2002. It is my birthday. I am turning eight years old. It’s a Friday, so I’m spending much of the day in school (second grade, when I attended a small satellite school with around 30 kids per grade, so I knew everybody there). I am unaware that, half the world over, a video game is being released that would, in less than a year’s time, find its way into my PlayStation 2, and subsequently, my heart. Unaware that, as of today, I share a birthday with one of the most formative pieces of media I will ever encounter.
It’s summer now. We’re spending a week at my grandparents’ home in North Carolina. It’s a lengthy drive – around eight hours from our home in Jacksonville, Florida – so to keep me entertained, my parents have bought a portable VHS player for the backseat of the car. I love movies, already at eight years old, so this is particularly effective. I bring some favorites along with me – mostly Disney films of the Renaissance period – as well as a few new ones. Among these new VHS tapes is Mickey’s House of Villains, a Halloween themed collection of Disney short films with a loose frame story involving Mickey’s family-friendly nightclub being overtaken by classic Disney villains. It’s July; clearly the calendar holds no sway over my decisions.
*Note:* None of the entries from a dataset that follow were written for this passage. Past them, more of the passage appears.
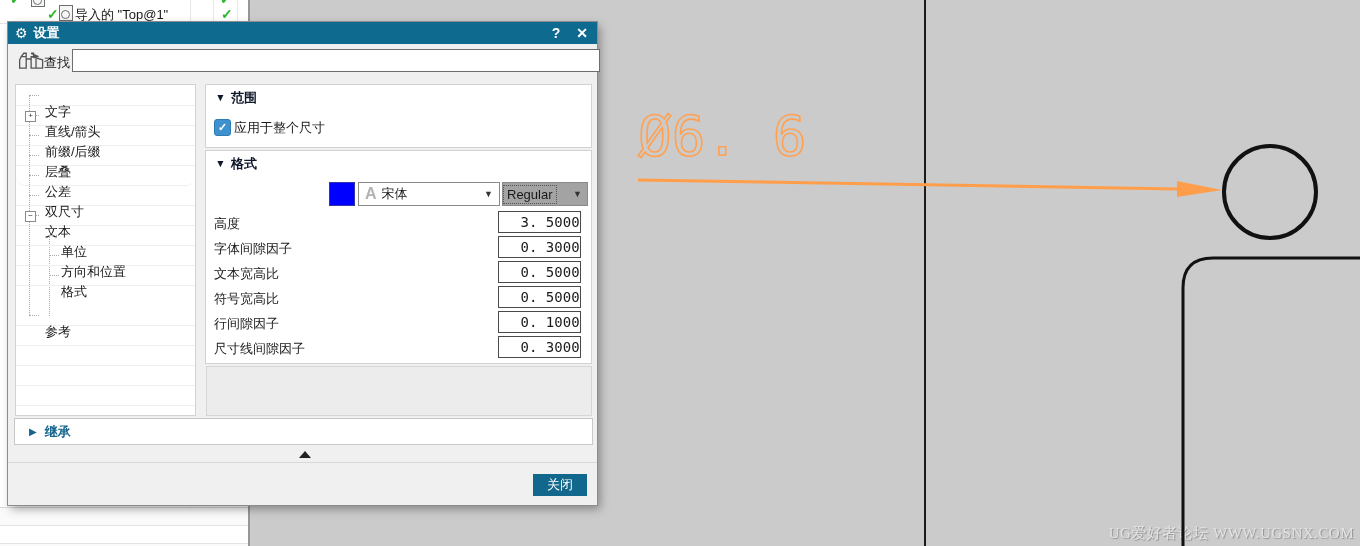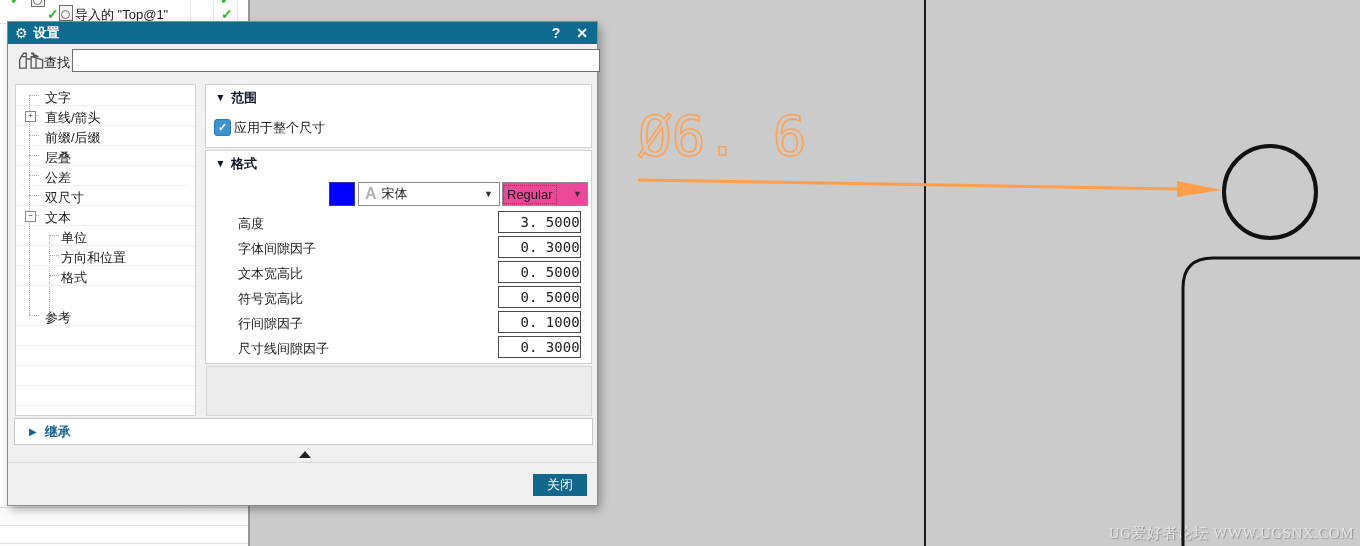--- a/index.html
+++ b/index.html
@@ -43,21 +43,21 @@
   #findrow{left:0;top:26px;width:589px;height:30px;}
   #binoculars{left:10px;top:2px;}
   #find-label{left:36px;top:6px;}
   #find-input{left:64px;top:1px;width:518px;height:21px;border:1px solid #6e6e6e;
               background:#fff;font:13px "Liberation Sans",sans-serif;padding:0 4px;outline:none;}
 
   .whitebox{background:#fff;border:1px solid #d2d2d2;}
   #treebox{left:7px;top:62px;width:179px;height:330px;overflow:hidden;}
   .trow{position:absolute;left:0;width:179px;height:20px;border-bottom:1px solid #efefef;
         display:flex;align-items:center;cursor:default;}
-  .trow .lbl{position:absolute;top:4px;}
+  .trow .lbl{position:absolute;top:18px;}
   .d0 .lbl{left:29px;} .d1 .lbl{left:45px;}
   .trow.sel{background:linear-gradient(to right,transparent 40px,#cfe7f5 40px);}
   .spine{border-left:1px dotted #ababab;width:0;}
   #spine1{left:13px;top:10px;height:220px;}
   #spine2{left:33px;top:150px;height:81px;}
   .stub{position:absolute;top:10px;width:10px;border-top:1px dotted #ababab;}
   .d0 .stub{left:13px;} .d1 .stub{left:33px;}
   .expander{position:absolute;left:9px;top:6px;width:9px;height:9px;border:1px solid #8a8a8a;
             background:#fff;font:8px/7px "Liberation Sans",sans-serif;text-align:center;color:#333;}
 
@@ -68,26 +68,26 @@
           border:1px solid #2f7cb5;border-radius:3px;color:#fff;font-size:11px;line-height:14px;
           text-align:center;font-weight:bold;}
   #range-label{position:absolute;left:28px;top:34px;}
 
   #formatbox{left:197px;top:128px;width:385px;height:212px;}
   #color-swatch{position:absolute;left:123px;top:31px;width:24px;height:22px;border:1px solid #3333aa;}
   #font-combo{position:absolute;left:152px;top:31px;width:140px;height:22px;background:#fff;
           border:1px solid #8a8a8a;display:flex;align-items:center;}
   #font-combo .aglyph{color:#b2b2b2;font-weight:bold;font-size:16px;margin:0 5px 0 6px;}
   #font-combo .arrow{position:absolute;right:6px;font-size:9px;color:#333;}
-  #style-combo{position:absolute;left:296px;top:31px;width:84px;height:22px;background:#ec4899;
+  #style-combo{position:absolute;left:296px;top:31px;width:84px;height:22px;background:#a3a3a3;
           border:1px solid #8a8a8a;display:flex;align-items:center;}
   #style-combo .szone{margin:1px;padding:1px 3px;outline:1px dotted #555;}
   #style-combo .arrow{position:absolute;right:5px;font-size:9px;color:#333;}
   .frow{position:absolute;left:0;width:385px;height:25px;}
-  .flabel{position:absolute;left:8px;top:4px;margin-left:24px;}
+  .flabel{position:absolute;left:8px;top:4px;}
   .fbox{position:absolute;left:292px;top:0;width:81px;height:20px;border:1px solid #4a4a4a;
         background:#fff;overflow:hidden;display:flex;justify-content:flex-end;align-items:center;}
   .fval{font-family:"DejaVu Sans Mono",monospace;font-size:14px;white-space:nowrap;margin-right:-8px;}
 
   #graypanel{left:198px;top:344px;width:384px;height:48px;background:#ececec;border:1px solid #d6d6d6;}
 
   #inheritbar{left:6px;top:396px;width:577px;height:25px;background:#fff;border:1px solid #c8c8c8;
         display:flex;align-items:center;}
   #inheritbar .tri{color:#17648e;font-size:10px;margin:0 8px 0 14px;}
   #inheritbar .txt{color:#17648e;font-weight:bold;}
I place the cassette into the portable player (the screen is roughly the size of a large smartphone screen; it feels like a theater screen). The pre-film advertisements begin to play (remember those?). Near the end of them, a thirty second ad plays. It enraptures me. Maybe it’s the soaring orchestral music, something I don’t hear often, but love whenever I do. Maybe it’s the brief glimpses of Aladdin, my favorite movie at the time. Or maybe it’s something else entirely, some strange alchemy of these disparate elements.
In any case, it is clear: I must play Kingdom Hearts as soon as I can.